Language Development Disorders; Otitis Media; Child Development; Speech Acoustics


ARTIGO ORIGINAL

LINGUAGEM

Influência da otite média no transtorno fonológico: análise acústica da duração das fricativas do português brasileiro

Otitis media influence on phonological disorders: an acoustic analysis for duration of brazilian portuguese fricatives

Haydée Fiszbein WertznerI; Luciana de Oliveira PaganII; Adriana Limongeli GurgueiraIII

IFonoaudióloga; Professora Associada Livre do curso de Fonoaudiologia da Faculdade de Medicina da Universidade de São Paulo, FMUSP, São Paulo, SP

IIFonoaudióloga clínica; Doutora pela Faculdade de Filosofia Letras e Ciências Humanas da Universidade de São Paulo

IIIFonoaudióloga; Professora da Faculdade de Ciências Médicas da Santa Casa de São Paulo, FCMSC-SP, São Paulo, SP; Doutora pela Faculdade de Filosofia Letras e Ciências Humanas da Universidade de São Paulo

Endereço para correspondência Endereço para correspondência: Luciana de Oliveira Pagan Rua Dr. Nogueira Martins, 400 ap. 52 São Paulo - SP CEP: 04143-020 E-mail: lucianapagan@hotmail.com.br

RESUMO

OBJETIVO: verificar a duração da produção de fricativas surdas e sonoras ensurdecidas em crianças com e sem histórico de otite média (OM).

MÉTODOS: 12 crianças (seis com e seis sem transtorno fonológico) sendo três com o processo de ensurdecimento de fricativas e OM, três com ensurdecimento sem OM, três sem ensurdecimento com OM e três sem ensurdecimento sem OM, provenientes do LIF em Fonologia do Departamento de Fisioterapia, Fonoaudiologia e Terapia Ocupacional da Faculdade de Medicina da USP-SP. Foram apresentadas as figuras correspondentes às palavras ['fila]x['vila], ['cinco]x['zinco], ['xis]x['giz] para nomeação. Os dados foram coletados e armazenados diretamente no Computerized Speech Laboratory (4300B).

RESULTADOS: o grupo sem TF e sem OM produziu os sons sonoros com duração menor que os surdos (diferença estatisticamente significante), assim como o grupo com OM, porém sem significância estatística. Os dois grupos com ensurdecimento, com e sem OM, não apresentaram diferença de duração na produção dos sons.

CONCLUSÃO: a OM influencia a percepção de diferenças na duração entre os sons fricativos surdos e sonoros, apesar da duração não ser a única pista acústica para o contraste da sonoridade.

Descritores: Transtornos do Desenvolvimento da Linguagem; Otite Média; Desenvolvimento Infantil; Acústica da Fala

ABSTRACT

PURPOSE: acoustically analyze the duration of voiced and voiceless fricatives produced by children with and without otitis media (OM) history.
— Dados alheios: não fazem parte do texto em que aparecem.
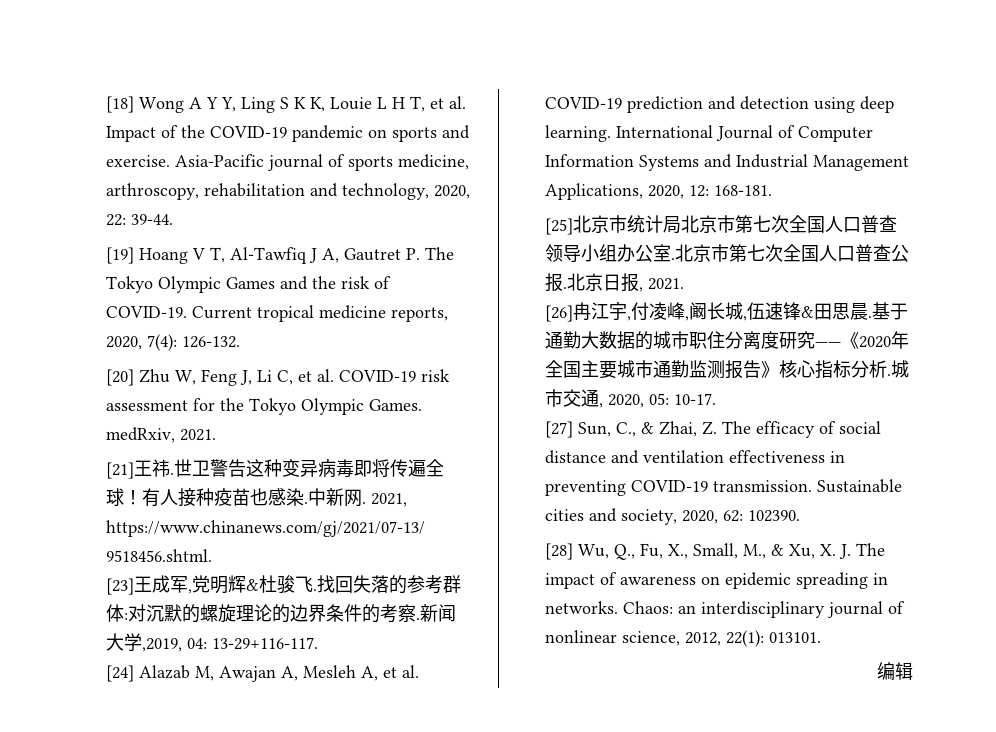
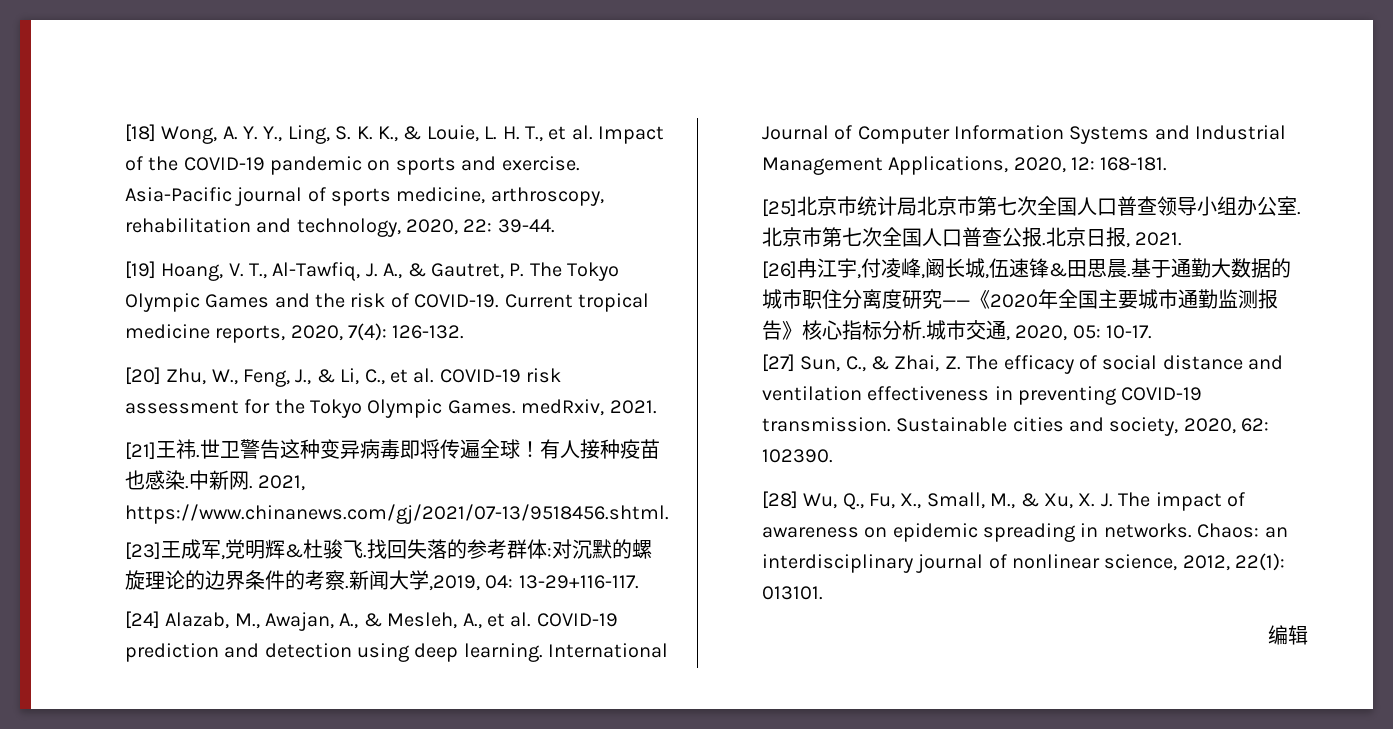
- [18] Wong A Y Y, Ling S K K, Louie L H T, et al. Impact of the COVID-19 pandemic on sports and exercise.
+ [18] Wong, A. Y. Y., Ling, S. K. K., & Louie, L. H. T., et al. Impact of the COVID-19 pandemic on sports and exercise.
- [19] Hoang V T, Al-Tawfiq J A, Gautret P. The Tokyo Olympic Games and the risk of COVID-19.
+ [19] Hoang, V. T., Al-Tawfiq, J. A., & Gautret, P. The Tokyo Olympic Games and the risk of COVID-19.
- [20] Zhu W, Feng J, Li C, et al. COVID-19 risk assessment for the Tokyo Olympic Games. medRxiv, 2021.
+ [20] Zhu, W., Feng, J., & Li, C., et al. COVID-19 risk assessment for the Tokyo Olympic Games. medRxiv, 2021.
- [24] Alazab M, Awajan A, Mesleh A, et al. COVID-19 prediction and detection using deep learning.
+ [24] Alazab, M., Awajan, A., & Mesleh, A., et al. COVID-19 prediction and detection using deep learning.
METHODS: 12 children (three having the phonological process of devoicing fricatives with OM, three having devoicing without OM, three without devoicing with OM and three without devoicing and without OM). Children were enrolled in a speech program at the Laboratory of Speech and Language Investigation in Phonology of the University of Sao Paulo, Brazil. They were asked to say the name of the pictures representing the words ['fila]x['vila], ['cinco]x['zinco], ['xis]x['giz]. Data were collected and stored in the Computerized Speech Laboratory (4300B).

RESULTS: the duration of voiceless fricatives was longer than the voiced fricatives for the two groups without devoicing, but there was statistical significance only for the group without OM. The two groups presenting devoicing, with and without OM, did not show difference in the duration of the studied sounds.

CONCLUSION: media otitis may not be the only acoustical feature that affects sound contrast, but it affects the perception of the differences in duration between the voiced and voiceless fricative sounds.

KEYWORDS: Language Development Disorders; Otitis Media; Child Development; Speech Acoustics

INTRODUÇÃO

Dentre as alterações de linguagem e fala detectadas em crianças, uma das mais ocorrentes é o transtorno fonológico 1,2. O transtorno fonológico pode ser definido como uma alteração caracterizada pela produção inadequada dos sons da fala relacionada ao uso impróprio das regras fonológicas da língua, às dificuldades na articulação dos sons ou de percepção dos sons.

Para a descrição lingüística das alterações fonológicas encontradas nos sujeitos com transtorno fonológico é necessária a escolha de um modelo teórico. Essa análise pode ser realizada por meio do modelo de processos fonológicos, em que se verificam quais as regras fonológicas da língua que foram simplificadas. O processo fonológico é definido como uma simplificação aplicada a uma classe de sons 3,4.

No português brasileiro os processos de ensurdecimento de plosivas e fricativas, caracterizados pela ausência do traço distintivo de sonoridade, estão entre os mais observados em sujeitos com transtorno fonológico 5,6. Tal processo tem grande importância uma vez que muitas crianças passam a realizar essa alteração na leitura e na escrita a partir da alfabetização 7 .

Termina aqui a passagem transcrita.